>>>>

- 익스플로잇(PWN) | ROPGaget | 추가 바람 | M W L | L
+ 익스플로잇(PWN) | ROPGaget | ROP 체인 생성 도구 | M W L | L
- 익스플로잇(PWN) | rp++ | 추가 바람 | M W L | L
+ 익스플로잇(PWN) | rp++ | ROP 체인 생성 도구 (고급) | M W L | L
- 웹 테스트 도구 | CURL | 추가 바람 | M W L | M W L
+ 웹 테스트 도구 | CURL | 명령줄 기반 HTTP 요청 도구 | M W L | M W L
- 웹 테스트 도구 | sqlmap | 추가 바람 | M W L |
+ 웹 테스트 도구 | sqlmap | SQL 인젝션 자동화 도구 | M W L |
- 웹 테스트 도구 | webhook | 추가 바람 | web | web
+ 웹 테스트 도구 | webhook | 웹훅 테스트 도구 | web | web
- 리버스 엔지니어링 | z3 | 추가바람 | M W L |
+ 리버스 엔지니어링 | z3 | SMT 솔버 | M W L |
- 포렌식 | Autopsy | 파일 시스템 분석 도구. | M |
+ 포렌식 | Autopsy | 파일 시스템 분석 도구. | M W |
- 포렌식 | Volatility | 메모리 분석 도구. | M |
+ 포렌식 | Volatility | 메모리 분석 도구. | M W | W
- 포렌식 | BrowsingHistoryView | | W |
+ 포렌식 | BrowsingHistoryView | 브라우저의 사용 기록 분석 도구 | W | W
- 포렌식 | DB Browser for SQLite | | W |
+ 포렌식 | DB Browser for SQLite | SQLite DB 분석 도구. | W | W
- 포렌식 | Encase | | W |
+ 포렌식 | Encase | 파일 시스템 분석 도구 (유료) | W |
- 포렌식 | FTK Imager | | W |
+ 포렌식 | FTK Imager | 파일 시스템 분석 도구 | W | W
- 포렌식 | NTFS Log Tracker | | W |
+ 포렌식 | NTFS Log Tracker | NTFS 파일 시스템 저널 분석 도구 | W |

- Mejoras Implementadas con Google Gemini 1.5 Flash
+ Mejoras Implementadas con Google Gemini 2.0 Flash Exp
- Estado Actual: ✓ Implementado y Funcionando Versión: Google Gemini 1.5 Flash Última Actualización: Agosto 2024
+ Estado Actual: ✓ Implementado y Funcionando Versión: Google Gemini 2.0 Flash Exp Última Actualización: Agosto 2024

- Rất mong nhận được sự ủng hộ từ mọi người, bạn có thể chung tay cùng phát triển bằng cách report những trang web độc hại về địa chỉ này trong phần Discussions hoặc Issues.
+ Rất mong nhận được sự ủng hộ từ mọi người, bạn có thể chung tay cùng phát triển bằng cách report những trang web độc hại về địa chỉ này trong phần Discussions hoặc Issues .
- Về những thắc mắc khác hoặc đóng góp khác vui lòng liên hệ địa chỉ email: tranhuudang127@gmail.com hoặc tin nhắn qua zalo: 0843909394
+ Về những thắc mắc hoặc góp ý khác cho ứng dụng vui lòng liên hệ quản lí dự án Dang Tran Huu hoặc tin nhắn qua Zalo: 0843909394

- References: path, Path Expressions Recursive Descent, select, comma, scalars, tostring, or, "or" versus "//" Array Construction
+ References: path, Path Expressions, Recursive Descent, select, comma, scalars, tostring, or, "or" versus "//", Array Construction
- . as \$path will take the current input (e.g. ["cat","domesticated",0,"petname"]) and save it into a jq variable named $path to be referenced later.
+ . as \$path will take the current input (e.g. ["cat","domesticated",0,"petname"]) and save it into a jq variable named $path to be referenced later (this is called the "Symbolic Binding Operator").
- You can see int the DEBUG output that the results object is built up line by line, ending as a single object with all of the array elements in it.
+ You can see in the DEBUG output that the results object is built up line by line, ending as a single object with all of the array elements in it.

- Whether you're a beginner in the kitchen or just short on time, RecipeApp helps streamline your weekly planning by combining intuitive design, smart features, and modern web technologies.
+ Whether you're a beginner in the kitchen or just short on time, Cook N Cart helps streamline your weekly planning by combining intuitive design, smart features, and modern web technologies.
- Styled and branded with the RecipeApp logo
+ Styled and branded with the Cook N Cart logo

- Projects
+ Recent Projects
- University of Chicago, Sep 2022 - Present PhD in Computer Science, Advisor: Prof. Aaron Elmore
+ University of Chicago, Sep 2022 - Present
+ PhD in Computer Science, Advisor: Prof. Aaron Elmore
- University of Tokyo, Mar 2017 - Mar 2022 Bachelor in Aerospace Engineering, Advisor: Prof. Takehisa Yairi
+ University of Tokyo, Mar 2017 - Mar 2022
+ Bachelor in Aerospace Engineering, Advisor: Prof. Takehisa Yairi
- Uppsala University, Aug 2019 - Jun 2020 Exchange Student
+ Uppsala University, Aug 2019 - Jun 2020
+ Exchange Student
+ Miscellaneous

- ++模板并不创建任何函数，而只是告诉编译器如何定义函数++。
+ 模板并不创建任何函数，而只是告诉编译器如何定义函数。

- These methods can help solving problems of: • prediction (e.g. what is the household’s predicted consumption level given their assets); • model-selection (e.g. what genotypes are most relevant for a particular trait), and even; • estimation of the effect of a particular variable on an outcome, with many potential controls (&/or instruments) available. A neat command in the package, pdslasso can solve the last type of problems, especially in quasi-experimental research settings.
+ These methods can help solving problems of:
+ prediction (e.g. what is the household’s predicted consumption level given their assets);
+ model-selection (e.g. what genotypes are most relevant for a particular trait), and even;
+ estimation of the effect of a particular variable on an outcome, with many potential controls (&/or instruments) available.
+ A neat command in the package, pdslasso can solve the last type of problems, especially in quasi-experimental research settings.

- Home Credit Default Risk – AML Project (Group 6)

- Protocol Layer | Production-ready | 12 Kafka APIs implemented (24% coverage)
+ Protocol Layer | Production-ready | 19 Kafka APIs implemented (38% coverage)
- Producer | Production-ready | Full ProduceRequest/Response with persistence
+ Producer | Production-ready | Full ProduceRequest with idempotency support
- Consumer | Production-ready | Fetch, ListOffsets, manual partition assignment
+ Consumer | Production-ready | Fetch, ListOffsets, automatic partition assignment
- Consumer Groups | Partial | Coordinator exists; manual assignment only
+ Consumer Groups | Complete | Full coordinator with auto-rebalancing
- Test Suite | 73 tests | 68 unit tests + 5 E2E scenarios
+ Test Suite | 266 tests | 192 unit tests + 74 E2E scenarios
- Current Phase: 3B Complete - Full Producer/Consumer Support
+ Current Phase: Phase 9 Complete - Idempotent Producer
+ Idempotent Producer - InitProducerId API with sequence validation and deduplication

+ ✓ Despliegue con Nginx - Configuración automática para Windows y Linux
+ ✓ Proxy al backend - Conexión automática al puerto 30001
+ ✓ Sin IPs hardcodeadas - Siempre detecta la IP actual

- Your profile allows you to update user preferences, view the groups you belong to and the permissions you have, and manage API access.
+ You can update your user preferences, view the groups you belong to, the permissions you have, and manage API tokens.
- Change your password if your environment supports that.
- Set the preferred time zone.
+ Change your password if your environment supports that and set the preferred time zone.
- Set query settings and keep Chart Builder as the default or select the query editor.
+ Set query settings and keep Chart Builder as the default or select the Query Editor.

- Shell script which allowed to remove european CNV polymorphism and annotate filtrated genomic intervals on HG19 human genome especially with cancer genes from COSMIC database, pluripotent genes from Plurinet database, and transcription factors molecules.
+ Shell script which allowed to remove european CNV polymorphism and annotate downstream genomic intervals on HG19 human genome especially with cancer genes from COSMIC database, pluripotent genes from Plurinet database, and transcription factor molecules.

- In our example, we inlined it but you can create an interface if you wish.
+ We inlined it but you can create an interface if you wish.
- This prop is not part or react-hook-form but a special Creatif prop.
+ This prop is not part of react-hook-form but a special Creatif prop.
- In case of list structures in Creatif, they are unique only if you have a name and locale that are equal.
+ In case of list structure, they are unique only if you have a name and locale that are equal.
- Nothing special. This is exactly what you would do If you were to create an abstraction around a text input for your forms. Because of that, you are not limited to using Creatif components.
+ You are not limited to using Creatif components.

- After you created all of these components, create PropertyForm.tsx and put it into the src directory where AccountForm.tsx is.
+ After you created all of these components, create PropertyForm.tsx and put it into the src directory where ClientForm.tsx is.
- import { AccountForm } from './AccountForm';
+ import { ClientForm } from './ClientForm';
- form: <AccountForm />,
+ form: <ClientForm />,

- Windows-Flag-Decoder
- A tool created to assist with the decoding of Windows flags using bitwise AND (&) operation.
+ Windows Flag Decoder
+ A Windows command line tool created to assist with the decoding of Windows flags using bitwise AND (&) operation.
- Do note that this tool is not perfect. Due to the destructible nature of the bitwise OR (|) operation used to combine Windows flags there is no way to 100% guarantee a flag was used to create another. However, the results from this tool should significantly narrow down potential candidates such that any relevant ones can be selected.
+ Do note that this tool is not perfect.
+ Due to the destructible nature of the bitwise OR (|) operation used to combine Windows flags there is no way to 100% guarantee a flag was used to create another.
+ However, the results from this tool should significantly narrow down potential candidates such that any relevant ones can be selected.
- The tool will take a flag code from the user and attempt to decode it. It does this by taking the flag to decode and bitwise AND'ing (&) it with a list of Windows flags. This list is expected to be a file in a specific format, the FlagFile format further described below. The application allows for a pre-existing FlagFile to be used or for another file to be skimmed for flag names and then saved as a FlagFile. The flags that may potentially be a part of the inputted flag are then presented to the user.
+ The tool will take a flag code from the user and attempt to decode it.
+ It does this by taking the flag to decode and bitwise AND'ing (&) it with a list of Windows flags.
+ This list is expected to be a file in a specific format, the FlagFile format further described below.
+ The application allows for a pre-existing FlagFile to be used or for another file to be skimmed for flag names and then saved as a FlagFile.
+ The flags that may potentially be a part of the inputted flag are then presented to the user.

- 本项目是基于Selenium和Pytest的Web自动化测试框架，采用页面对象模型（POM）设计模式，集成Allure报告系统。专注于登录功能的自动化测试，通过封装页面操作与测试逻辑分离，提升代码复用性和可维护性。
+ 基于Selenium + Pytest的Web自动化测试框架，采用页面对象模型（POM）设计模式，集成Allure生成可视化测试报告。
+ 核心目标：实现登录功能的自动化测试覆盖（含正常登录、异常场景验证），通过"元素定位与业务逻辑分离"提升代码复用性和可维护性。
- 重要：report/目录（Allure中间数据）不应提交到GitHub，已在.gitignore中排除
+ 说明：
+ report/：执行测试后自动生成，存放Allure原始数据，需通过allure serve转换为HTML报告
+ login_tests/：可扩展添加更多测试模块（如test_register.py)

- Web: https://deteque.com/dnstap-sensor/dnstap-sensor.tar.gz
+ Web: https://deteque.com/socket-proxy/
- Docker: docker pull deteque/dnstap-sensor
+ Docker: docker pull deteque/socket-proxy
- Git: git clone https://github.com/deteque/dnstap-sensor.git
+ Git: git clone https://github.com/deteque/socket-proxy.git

<<<<

■ What to do
Only the lines above from the line containing "- Set query" through the line containing "- Shell script" should be retyped, exactly and with both ends included.

■ Answer to this exercise
- Set query settings and keep Chart Builder as the default or select the query editor.
+ Set query settings and keep Chart Builder as the default or select the Query Editor.

- Shell script which allowed to remove european CNV polymorphism and annotate filtrated genomic intervals on HG19 human genome especially with cancer genes from COSMIC database, pluripotent genes from Plurinet database, and transcription factors molecules.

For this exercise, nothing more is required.